Зик, хмыкнув, снова повернулся к Холму Девочек и двинулся ускоренным шагом. Солли, изо всех сил стараясь не чихать, следовал за ним по пятам; я держался рядом. Джеффри отставал все больше, его уже едва можно было разглядеть в ночном сумраке.
Тень дуба давала приятную прохладу посреди жаркого летнего мэрилендского дня.
— Как ты думаешь, Зик придет? — спросил я у Солли.
— Ты что, не знаешь?
— Чего я не знаю?
— Зик помер, дружище. Разбился на мотоцикле в девяносто четвертом.

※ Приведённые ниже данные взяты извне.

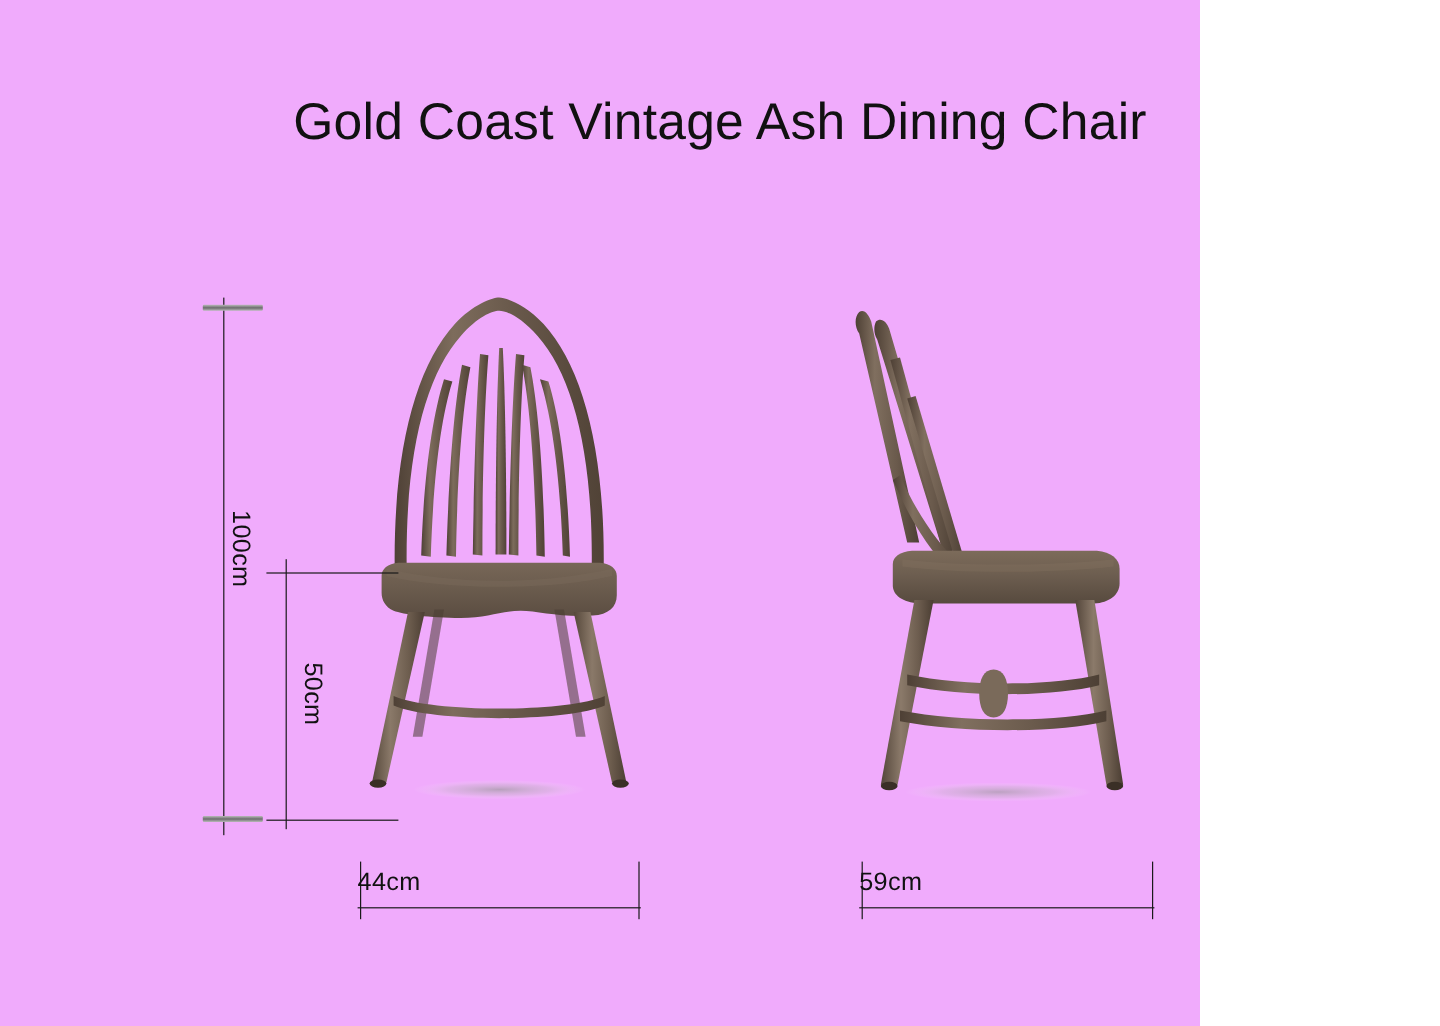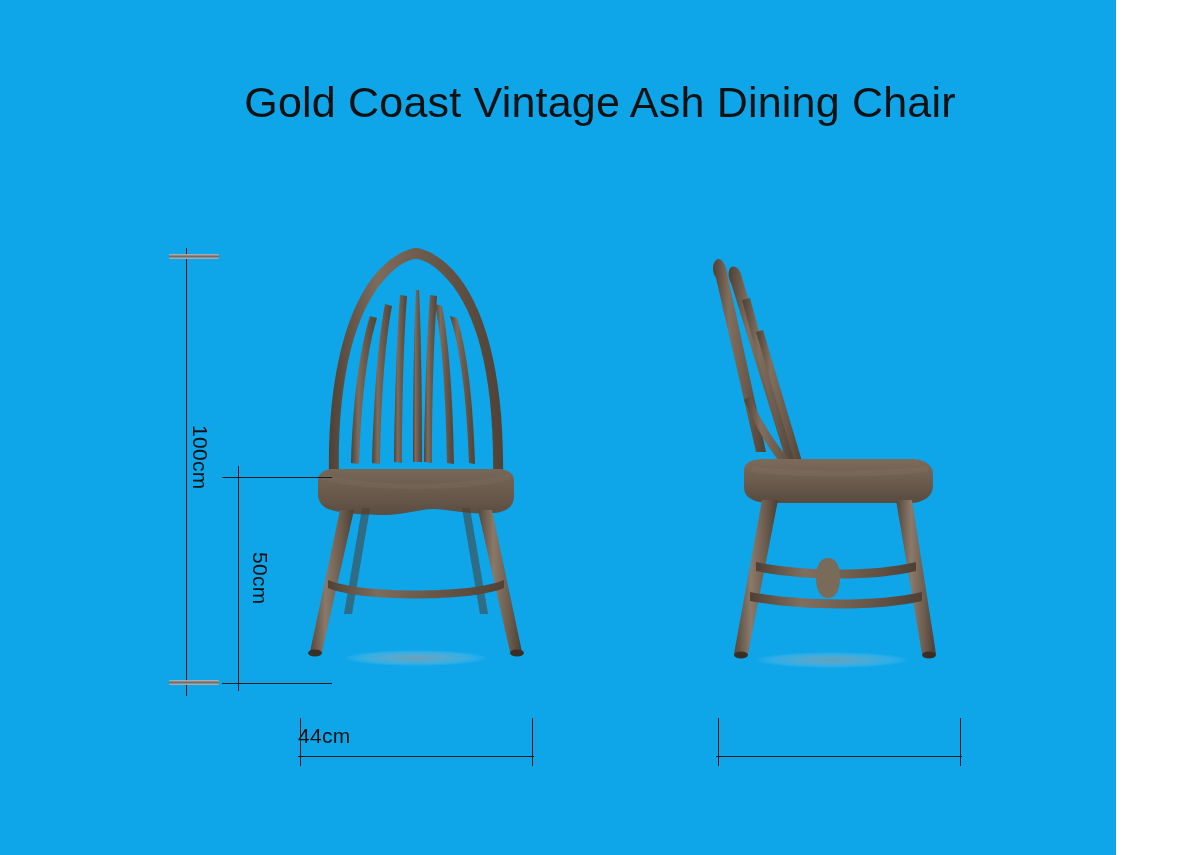--- a/index.html
+++ b/index.html
@@ -5,23 +5,23 @@
   html, body {
     margin: 0;
     padding: 0;
     background: #ffffff;
   }
   body {
     font-family: "Liberation Sans", sans-serif;
   }
   #page {
     position: relative;
-    width: 1116px;
+    width: 1000px;
     height: 855px;
-    background: #0ea5e9;
+    background: #f0abfc;
     overflow: hidden;
   }
 
   
   #product-title {
     position: absolute;
     left: 0;
     top: 78px;
     width: 1200px;
     text-align: center;
@@ -233,14 +233,15 @@
   <div class="dim-label-v" style="left:272px; top:552px;">50cm</div>
 
   <div class="dim-line-h" style="left:298px; top:756px; width:236px;"></div>
   <div class="tick-v" style="left:300px; top:718px; height:48px;"></div>
   <div class="tick-v" style="left:532px; top:718px; height:48px;"></div>
   <div class="dim-label-h" style="left:298px; top:724px; width:236px;">44cm</div>
 
   <div class="dim-line-h" style="left:716px; top:756px; width:246px;"></div>
   <div class="tick-v" style="left:718px; top:718px; height:48px;"></div>
   <div class="tick-v" style="left:960px; top:718px; height:48px;"></div>
+  <div class="dim-label-h" style="left:716px; top:724px; width:246px;">59cm</div>
 
 </div>
 
 </body></html>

Я раскрыл рот, но не смог издать ни звука. Не то чтобы мы так уж близки — черт возьми, я его и не видел-то с детских лет, — но, несмотря на это, ощущение было такое, словно я лишился какой-то важной части себя.
— Не могу поверить, что ты ничего об этом не слышал. Об этом трубили все СМИ. Слетел со своим байком с эстакады прямо навстречу потоку на четыреста девяносто пятой магистрали. Кровищи было море — на радость прессе.
— До балтиморских газет, должно быть, не дошло. — Джеффри, Зик и Солли в те времена жили в округе Колумбия, я же был из Балтимора. — А про Зика что-нибудь говорили? Что он делал-то все эти годы?
— Да ничего особенного не говорили. Только то, что он почти не вылезал из тюрьмы. Похоже, ему пришлось малость потяжелее, чем нам, когда его выперли из лагеря. У него-то не было семьи…
Зик не стеснялся в выражениях, когда речь заходила о том, как с ним обращались его приемные родители.
— Да ну, брось ты, Зику вообще было на все наплевать. Он и Джеффри не так уж любил.
— Подозреваю, что он водил нас за нос.